Элен замерла, и, хотя уже становилось прохладно, лоб и руки у нее покрылись испариной. Даже не смахнув прядь длинных русых волос, которые ветер сбросил на лицо, она пробормотала:
— Но если я тебе скажу… Пообещаешь мне, что прежде всего не убьешь муху?
— Нет, элен. Сначала я должен узнать, а потом уже обещать.
— Но, Франсуа, пойми же — я пообещала Андре, что убью муху. Я обязана сдержать слово, а до тех пор не вправе что-либо сказать.
Я почувствовал, что оказался в тупике. Не то, чтобы терял опору, но преимущество терял. И решился выстрелить вслепую.
— Элен, ты, конечно, понимаешь, как только полицейские займутся этой мухой, они поймут, что ты не сумасшедшая, и тогда…
— Нет, Франсуа! Ради Анри! Разве ты не понимаешь? Я ждала муху; надеялась, что она меня здесь найдет, но не могла же муха знать, что со мной случилось. Потому ее пришлось отправиться к тем кого она любит — к Анри, к тебе… К тебе, который мог бы понять, что нужно делать!
Действительно ли Элен сошла с ума или снова симулировала сумасшествие? Но, безумная или нет, она была загнана в угол. Не зная, как действовать дальше и как нанести решающий удар без риска упустить Элен из-под контроля, я произнес очень тихо:
— Расскажи мне все, Элен. И тогда я смогу защитить твоего сына.

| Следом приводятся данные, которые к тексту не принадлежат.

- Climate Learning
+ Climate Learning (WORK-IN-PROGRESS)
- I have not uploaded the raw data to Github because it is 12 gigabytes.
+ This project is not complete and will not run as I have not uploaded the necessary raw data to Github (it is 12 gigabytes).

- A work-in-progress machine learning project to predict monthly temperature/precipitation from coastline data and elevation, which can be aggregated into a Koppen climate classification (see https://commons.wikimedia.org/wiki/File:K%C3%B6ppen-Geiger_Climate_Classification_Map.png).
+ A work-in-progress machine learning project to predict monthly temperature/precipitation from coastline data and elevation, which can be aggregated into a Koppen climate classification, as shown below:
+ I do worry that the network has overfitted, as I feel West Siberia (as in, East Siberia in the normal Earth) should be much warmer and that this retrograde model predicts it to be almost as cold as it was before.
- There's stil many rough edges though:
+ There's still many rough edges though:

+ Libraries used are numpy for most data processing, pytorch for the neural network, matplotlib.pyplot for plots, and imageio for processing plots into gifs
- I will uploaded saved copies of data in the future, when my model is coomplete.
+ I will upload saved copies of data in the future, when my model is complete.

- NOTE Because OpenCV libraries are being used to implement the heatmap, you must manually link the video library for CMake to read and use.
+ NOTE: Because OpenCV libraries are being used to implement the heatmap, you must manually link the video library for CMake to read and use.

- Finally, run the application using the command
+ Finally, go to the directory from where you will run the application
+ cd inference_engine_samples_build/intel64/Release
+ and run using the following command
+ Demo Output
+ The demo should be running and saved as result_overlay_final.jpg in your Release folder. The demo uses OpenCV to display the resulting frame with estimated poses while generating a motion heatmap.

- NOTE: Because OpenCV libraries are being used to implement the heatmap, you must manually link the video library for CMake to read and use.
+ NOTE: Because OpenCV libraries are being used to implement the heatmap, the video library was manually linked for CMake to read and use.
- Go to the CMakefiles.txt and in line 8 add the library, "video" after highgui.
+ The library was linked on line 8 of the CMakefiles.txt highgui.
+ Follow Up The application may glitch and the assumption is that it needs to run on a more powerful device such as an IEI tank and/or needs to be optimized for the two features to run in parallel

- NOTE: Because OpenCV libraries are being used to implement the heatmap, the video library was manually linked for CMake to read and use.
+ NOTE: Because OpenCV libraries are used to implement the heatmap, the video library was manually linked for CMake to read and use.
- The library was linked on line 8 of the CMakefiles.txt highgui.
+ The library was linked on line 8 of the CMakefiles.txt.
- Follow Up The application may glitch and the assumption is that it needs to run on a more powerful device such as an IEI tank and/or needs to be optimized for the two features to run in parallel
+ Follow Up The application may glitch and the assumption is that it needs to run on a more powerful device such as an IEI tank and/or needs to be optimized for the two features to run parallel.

— Защитить от чего? Разве ты не понимаешь, что я здесь только для того, чтобы Анри не называли сыном женщины, казненной за убийство его отца? Разве ты не понимаешь, что я бы предпочла гильотину смерти заживо в сумасшедшем доме?
— Понимаю, Элен, и сделаю для мальчика все, что в моих силах, даже если ты мне ничего не расскажешь. Но если откажешься, то тогда я не смогу вести игру… И муха окажется у комиссара Шара.
— Хорошо, отведи меня обратно… в здание. Я отдам тебе то, что твой комиссар назвал бы «признанием».
— Ты хочешь сказать, что написала его?!
— Да. Оно предназначено не тебе, а скорее твоему другу комиссару. Я предчувствовала, что рано или поздно он доберется до правды.
— Значит, ты не будешь возражать, чтобы комиссар прочитал признание?
— Поступай, как считаешь нужным, Франсуа. Подожди минуточку.